See also Attorney General of Canada v Brent Pearson, 2006 FCA 199, where despite his addiction the claimant was disqualified for misconduct. In that case, the employee knew that his absences were unacceptable and notwithstanding his employer’s offers to help with the addiction the employee refused to take any such measures.
In Canada v McNamara, 2007 FCA 107, the claimant was fired from his job because he failed a random drug test due to trace amounts of marijuana. The court declined to overturn the disqualification, despite the argument that such illegal, but decriminalized conduct as smoking a joint on the previous weekend could not amount to misconduct for EI purposes.
NOTE: Determinations of “just cause” and “misconduct” by the Commission can be appealed and where disqualification is imposed, a client should be advised to appeal. Many claimants mistakenly believe that they are automatically disqualified from EI if they have been fired, however unfairly. Unfortunately, many such claimants do not apply for EI benefits at all, or if disqualified do not realize that they can challenge the Commission’s decision until their 30-day period to appeal expires.
D. Disentitlement
Disentitlement means that the claimant is not eligible to receive benefits. This may be due to any of a number of reasons including:
- illness of a minor attachment claimant (s 21(1));
- the claimant is an inmate of a prison or similar institution, except when on parole (s 37(a));
- the claimant is absent from Canada, unless he or she falls within the category set out in s 55 of the EI Regulations (s 37(b));
- the claimant does not have child care in place; or
- loss of employment due to a labour dispute (i.e. either a strike or lockout (s 36)).

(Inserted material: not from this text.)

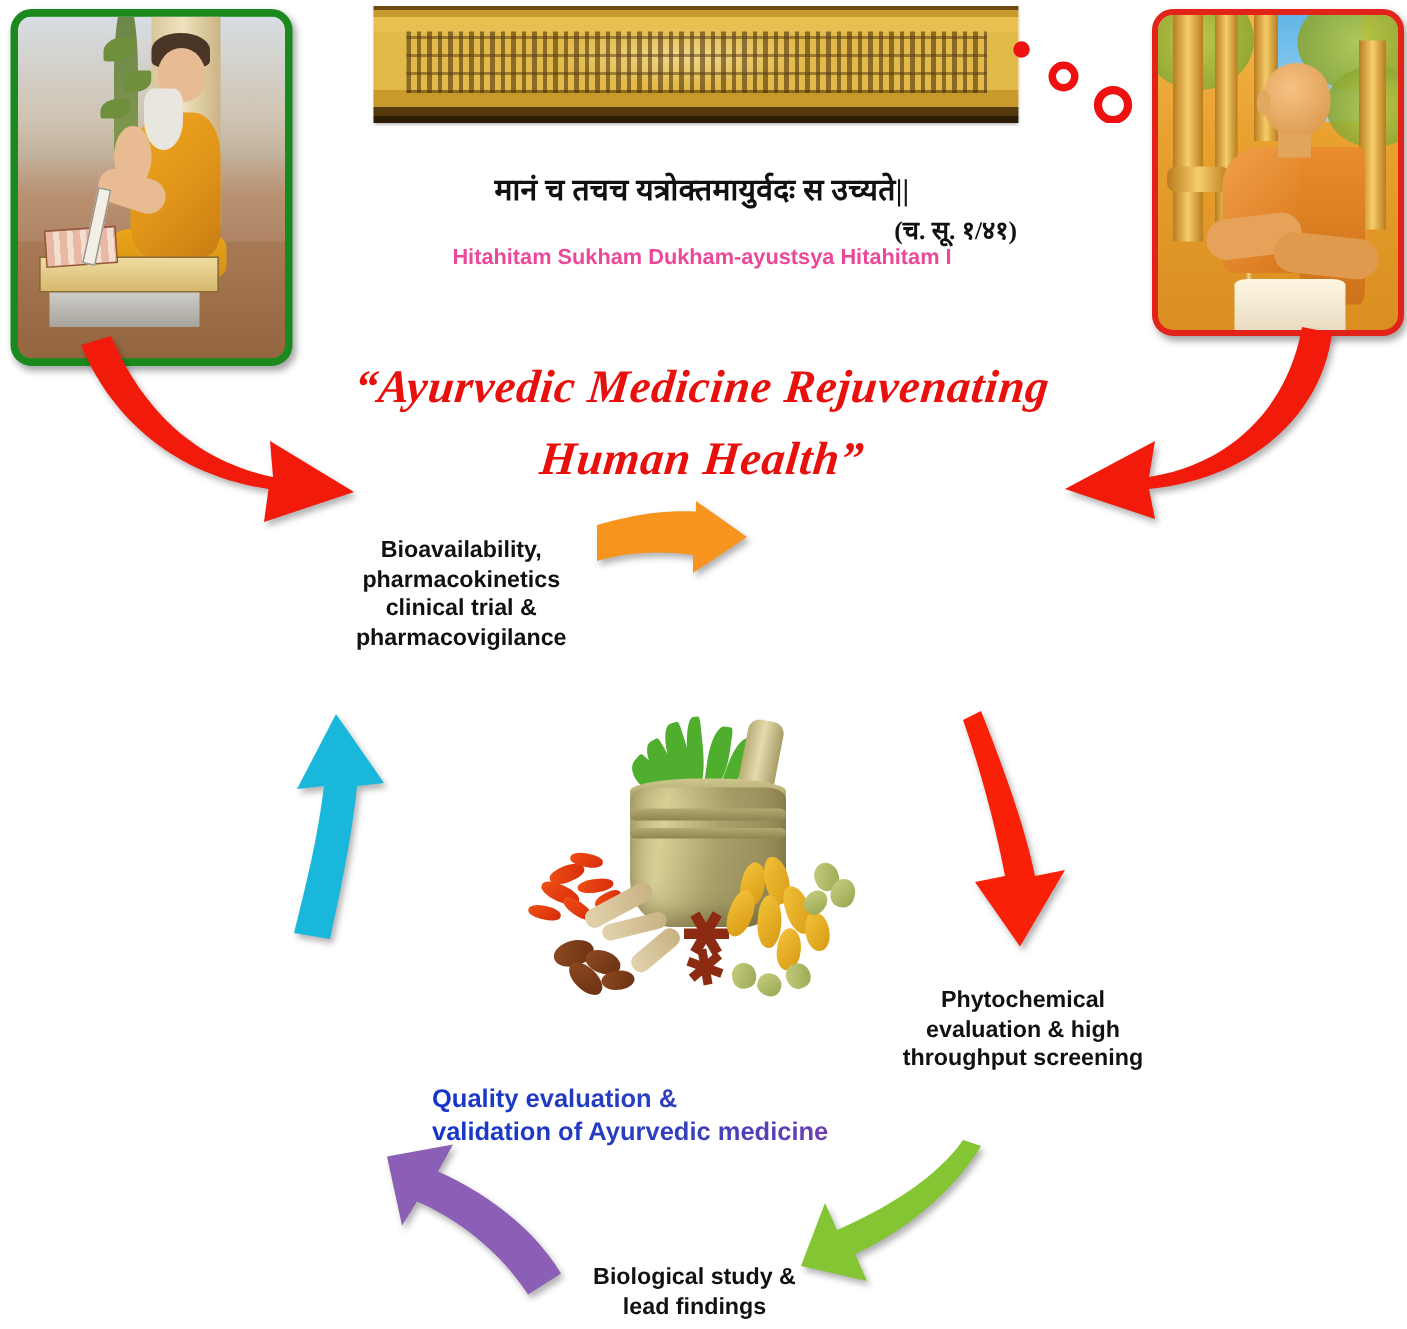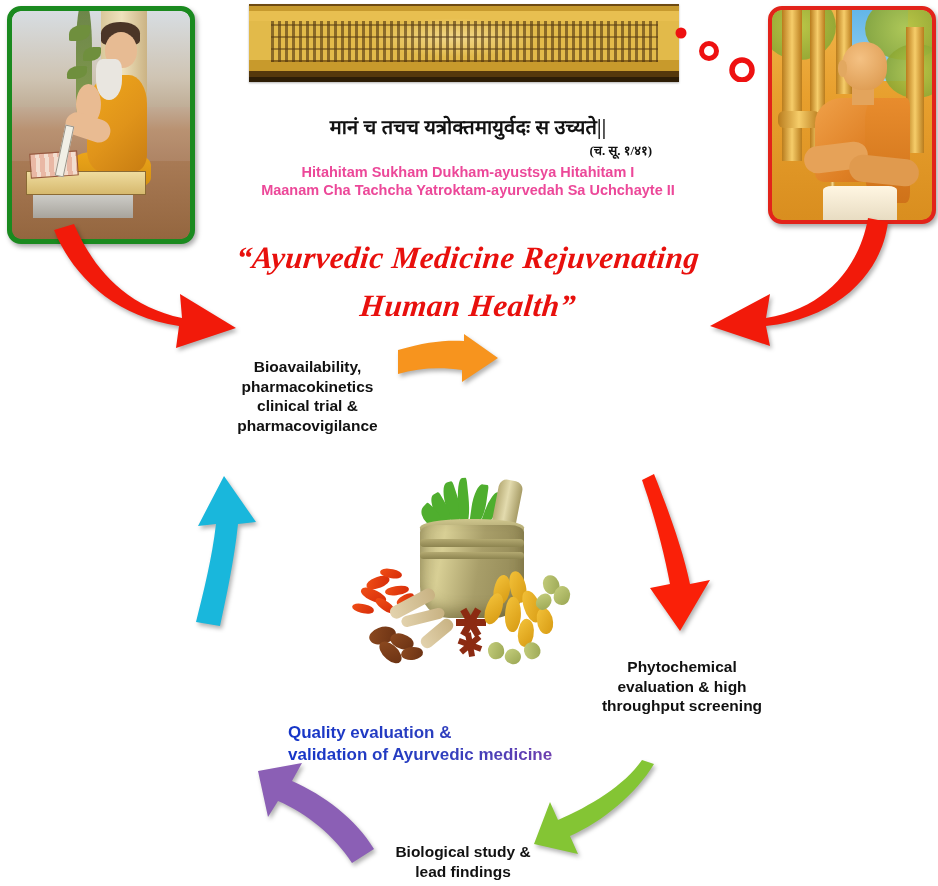"(च. सू. १/४१)" div.abs { font-size: 13px -> 17px; left: 362px -> 388px }
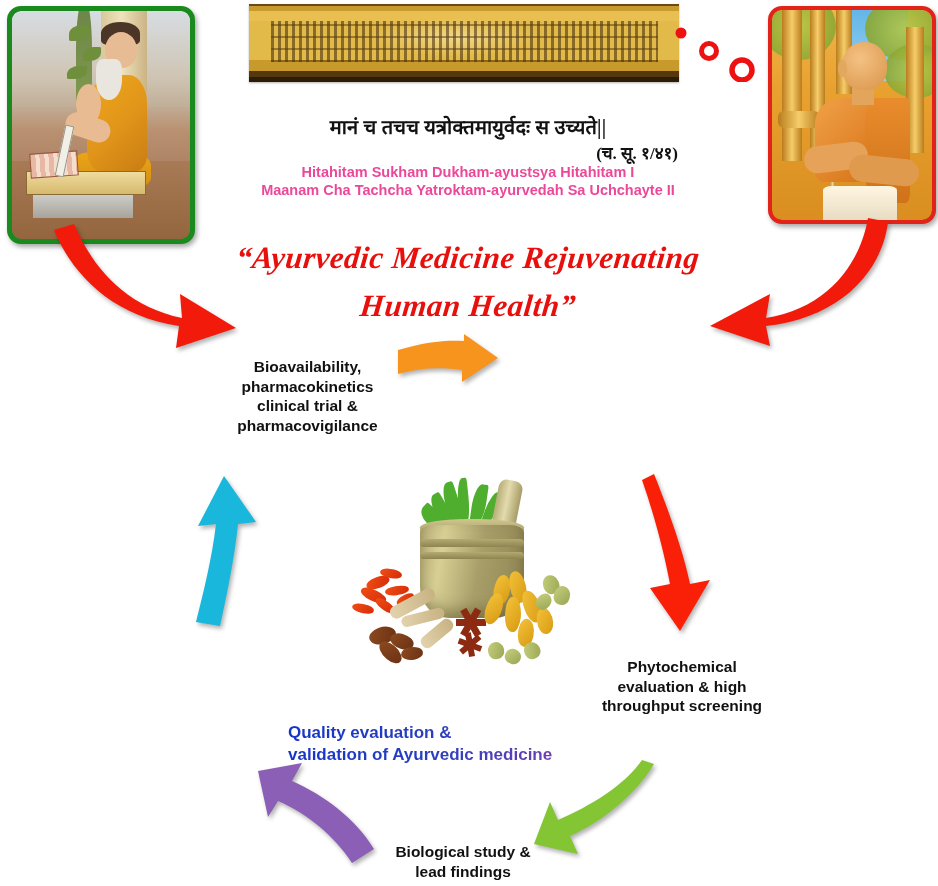"Maanam Cha Tachcha Yatroktam-ayurvedah" div.abs { html: <div>Maanam Cha Tachcha Yatroktam-ayurvedah Sa Uchchayte II</div> -> none }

However, the most common basis for disentitlement is that the claimant failed to prove that he or she is “capable of and available for work and unable to find suitable employment” s 18(a)). Students should ensure the claimant understands that he or she must keep a job search record.
Disentitlements can last indefinitely until the situation is remedied. Further, a disentitlement can be retroactive, which can lead to decisions of overpayment (see below). The EI Act places the onus on the claimant to prove entitlement on the balance of probabilities (s 49). In cases where the evidence as a whole indicates that the claimant’s availability was doubtful, it might be held that the claimant had failed to prove that he or she was available for suitable employment. For example, if a woman is disentitled because she has no child care arrangements, she may need to give the Commission the name of a relative or friend who will care for the child until permanent arrangement can be made.
As discussed above, the longer the period of unemployment, the less “picky” the claimant can be in his or her employment search: see section VII(B) for details. When claimants fill out EI application forms, they should not be too restrictive, especially about the wages they are willing to accept, or the distances they are willing to commute. Further, the Commission is likely to disentitle a claimant who is searching for a job that is virtually non-existent in the area the claimant is searching. Also, a former employee searching for a job in a field where the wages were atypically high can be disentitled if he or she restricts the search to jobs with similar wage levels. This can often be the case with formerly unionized workers.
What it comes down to in the end is that the Commission will make a judgment call about whether the claimant genuinely wants to find work and whether his or her current strategy maximizes the chances of success.